A friend who is a recent resident of Guanajuato said she had needed to talk to us, to someone, anyone. She had looked over her balcony and watched an adolescent Mexican boy strangle puppies, one by one, that had been kept in a bag. She had screamed down that he should stop it. He ran away, past our house. We saw none of it. We don’t know who it was, though we have ways of finding out.
A lot of people in my town treat dogs as beloved pets when they are small and love to carry puppies through the streets as some kind of cultural statement I don’t really understand. It would be like a culture that got a kick out of carrying parrots around on its shoulders. We occasionally see that here, but it’s rare.
A lot of other people in my town place dogs on their flat concrete roofs to scare away thieves. Often there is no shelter from sun, rain, heat or cold. The dogs are prisoners; and that why Guanajuato is famous for its howling by night—prisoner dogs seeking connection—and for its crowing roosters by morning—or perhaps all day long. For us, both sounds have become white noise and we don’t hear it.

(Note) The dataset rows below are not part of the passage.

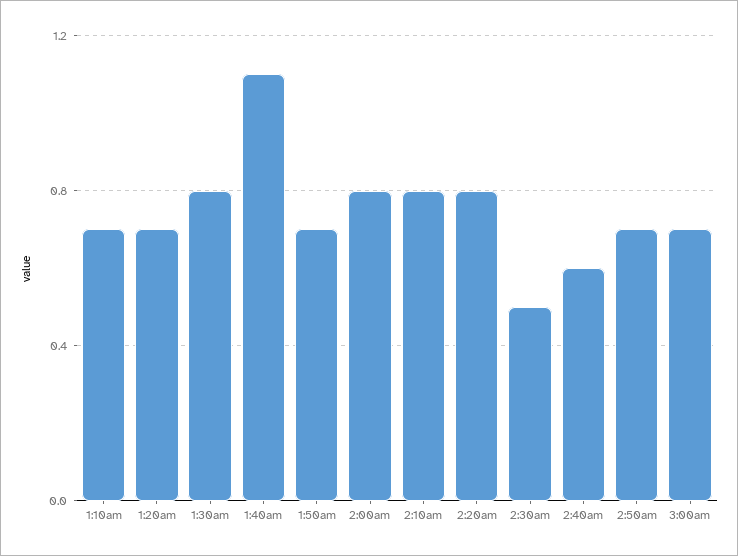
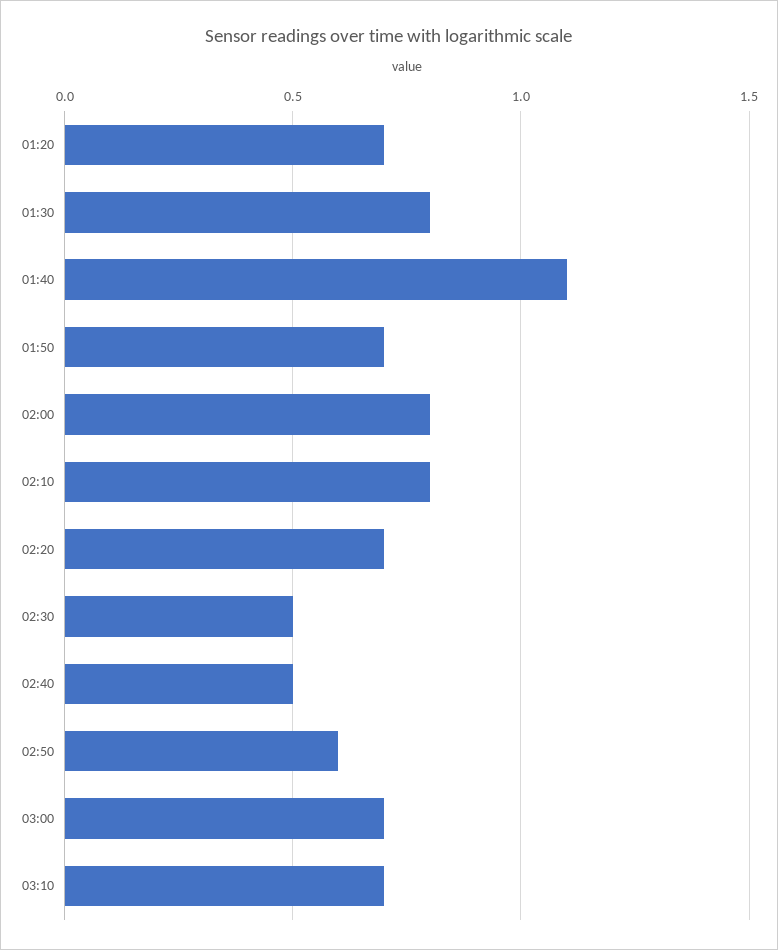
1:10am: 0.7 -> none
2:20am: 0.8 -> 0.7
2:40am: 0.6 -> 0.5
2:50am: 0.7 -> 0.6
03:10: none -> 0.7

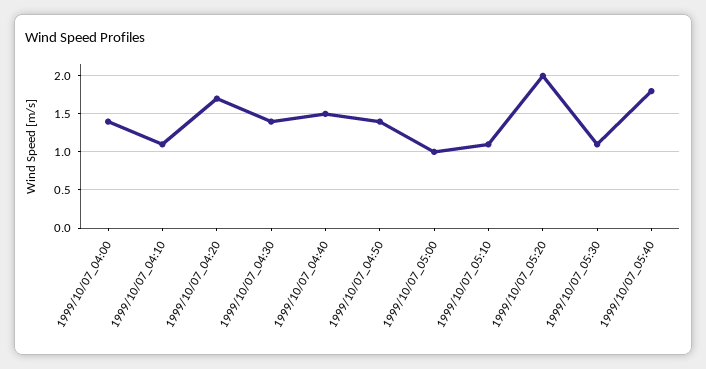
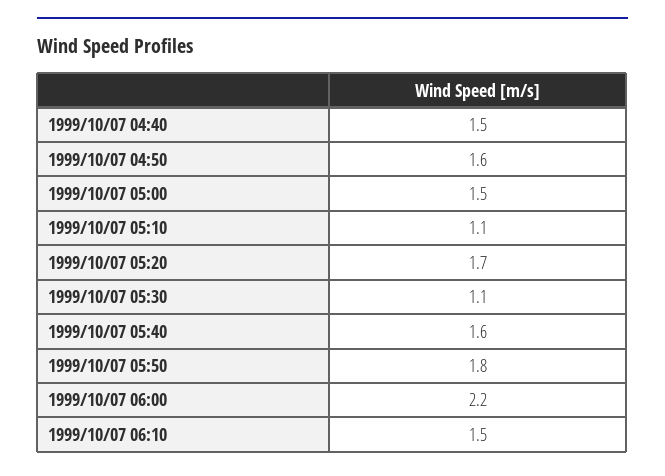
1999/10/07_04:00: 1.4 -> none
1999/10/07_04:10: 1.1 -> none
1999/10/07_04:20: 1.7 -> none
1999/10/07_04:30: 1.4 -> none
1999/10/07_04:50: 1.4 -> 1.6
1999/10/07_05:00: 1 -> 1.5
1999/10/07_05:20: 2 -> 1.7
1999/10/07_05:40: 1.8 -> 1.6
1999/10/07 05:50: none -> 1.8
1999/10/07 06:00: none -> 2.2
1999/10/07 06:10: none -> 1.5

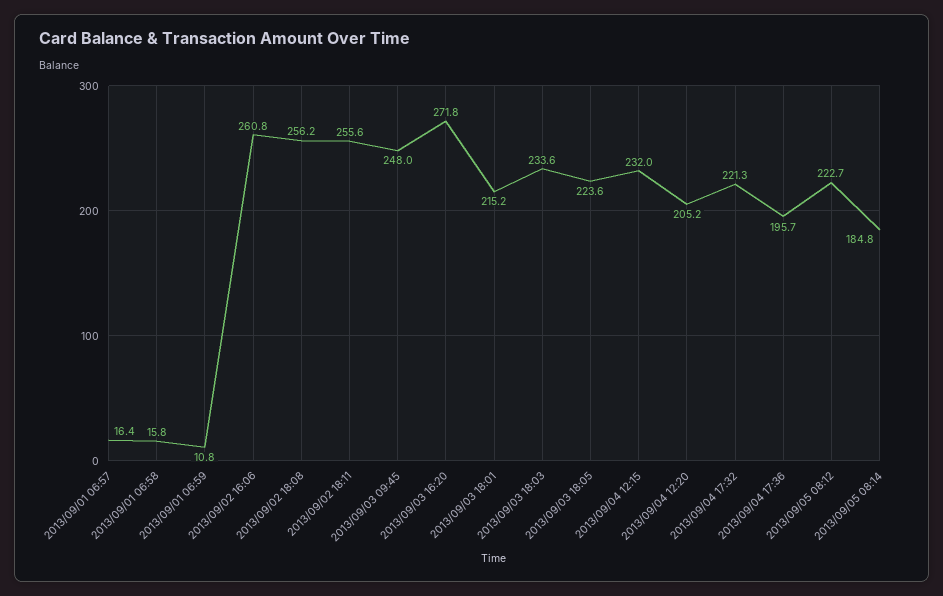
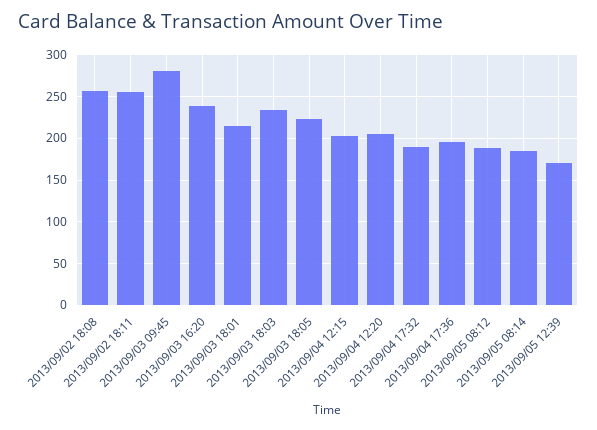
2013/09/01 06:57: 16.4 -> none
2013/09/01 06:58: 15.8 -> none
2013/09/01 06:59: 10.8 -> none
2013/09/02 16:06: 260.8 -> none
2013/09/03 09:45: 248 -> 280
2013/09/03 16:20: 271.8 -> 240
2013/09/04 12:15: 232 -> 200
2013/09/04 17:32: 221.3 -> 190
2013/09/05 08:12: 222.7 -> 190
2013/09/05 12:39: none -> 170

Once, a few years ago, I was looking for a place to paint behind the Olga Costa Museum beside a lovely shaded creek when I came across a large dog hanging by its neck from a tree and very dead. It had taken two people to perform the execution: one strong person to hold the dog up and another person to tie the green string around its neck. The dog must have trusted them enough to let them hold it up in the air. Then they let it down, so that its feet didn’t quite touch the ground. And then watched the results of their work while the animal struggled and died.
What do we call that? Cruelty? A perverse, sick curiosity to see an animal die of asphyxia. I think it is like a hanging. Murder by sociopaths. We know that people do this, and some of us find it horrifying. I have a piece called “The Darkness in My Stories” which addresses this elemental horror in me.
I also wrote about the dog and the green string in my novel Playing for Pancho Villa. I quote the passage below.
“Frank climbed down from the boxcar. Doña Mariana and Manuelito were coming back from their walk along the arroyo. The boy spoke to her in short bursts and kept watching her, as if expecting a response. Doña Mariana answered him, but did not look at him. She saw Frank, but gave no greeting. Frank descended the slope and helped her up to the tracks.
“We saw a dog,” said Manuelito. “It smelled.” They walked toward the passenger car. “It had a green string around its neck,” he said.
Doña Mariana gave Frank a look. They climbed the iron steps at the front end of the car. She made a pillow out her canvas riding hat and had the boy lie down on it. She and Frank chatted a bit about the village, its poverty, the dusty paths and the possible reasons for the train’s stopping. The boy’s lids grew heavy and soon his mouth relaxed, and he was asleep.
The señora’s eyes rested on Frank. “How is the wounded man?” she asked.
“He needs a doctor.”
“I think he has one,” she said.
“He needs a hospital.” Then, after a pause, “You walked up the arroyo?”
She said, “Yes,” then looked out the window and said nothing else.
“And the green string?” Frank asked. Then he looked out the window toward the arroyo, as if he might see the dog.
“Farther back, at the base of an old wall, there are trees and shade and pools of clear standing water. I listened for the train whistle. We didn’t want to get left behind. The place reminded me of arroyos when I was a child. Peaceful, enchanted places, out of the hot sun, with just the barest sound of water. We always looked for pools to swim in. The perfect pool, in a spot of sun to warm us when we got out.
“When we started back toward the train, we saw the dog. A large dog. And probably friendly, because someone had been able to lift it up and hold it while someone else tied the rope, string really, to the tree. It took two people to do it, at least one of them strong. Its rear feet were able to touch the ground. The green string tightened. The creature struggled to hold itself up, but left alone, eventually slowly choked to death from its own weight.”
Frank looked at her.
“There were two men watching us from up above, where the houses are. As if they were waiting for our reaction. I looked back at them longer than I would have ever done with strangers, let alone men. I wanted to see if they were the killers.”
She paused again.
“I could not tell. There was nothing in their eyes to indicate whether they had done it.” She stopped again, as if considering.
“That is what troubled me. That you couldn’t tell one way or the other. All you could see was indifference. I called up to them and said there was a hanged dog and that they should bury it before it brought disease to the village. There was no reaction at all, as if that didn’t matter. At that point, I did not want to be there any longer, so we left quickly.”
Frank didn’t know what to say. Instead, he took his Winchester from the corner by the window and laid it across his lap.”
Nice story about the dog strangling kid. Cruelty towards animals seems to be a basic human characteristic. Not much to be done.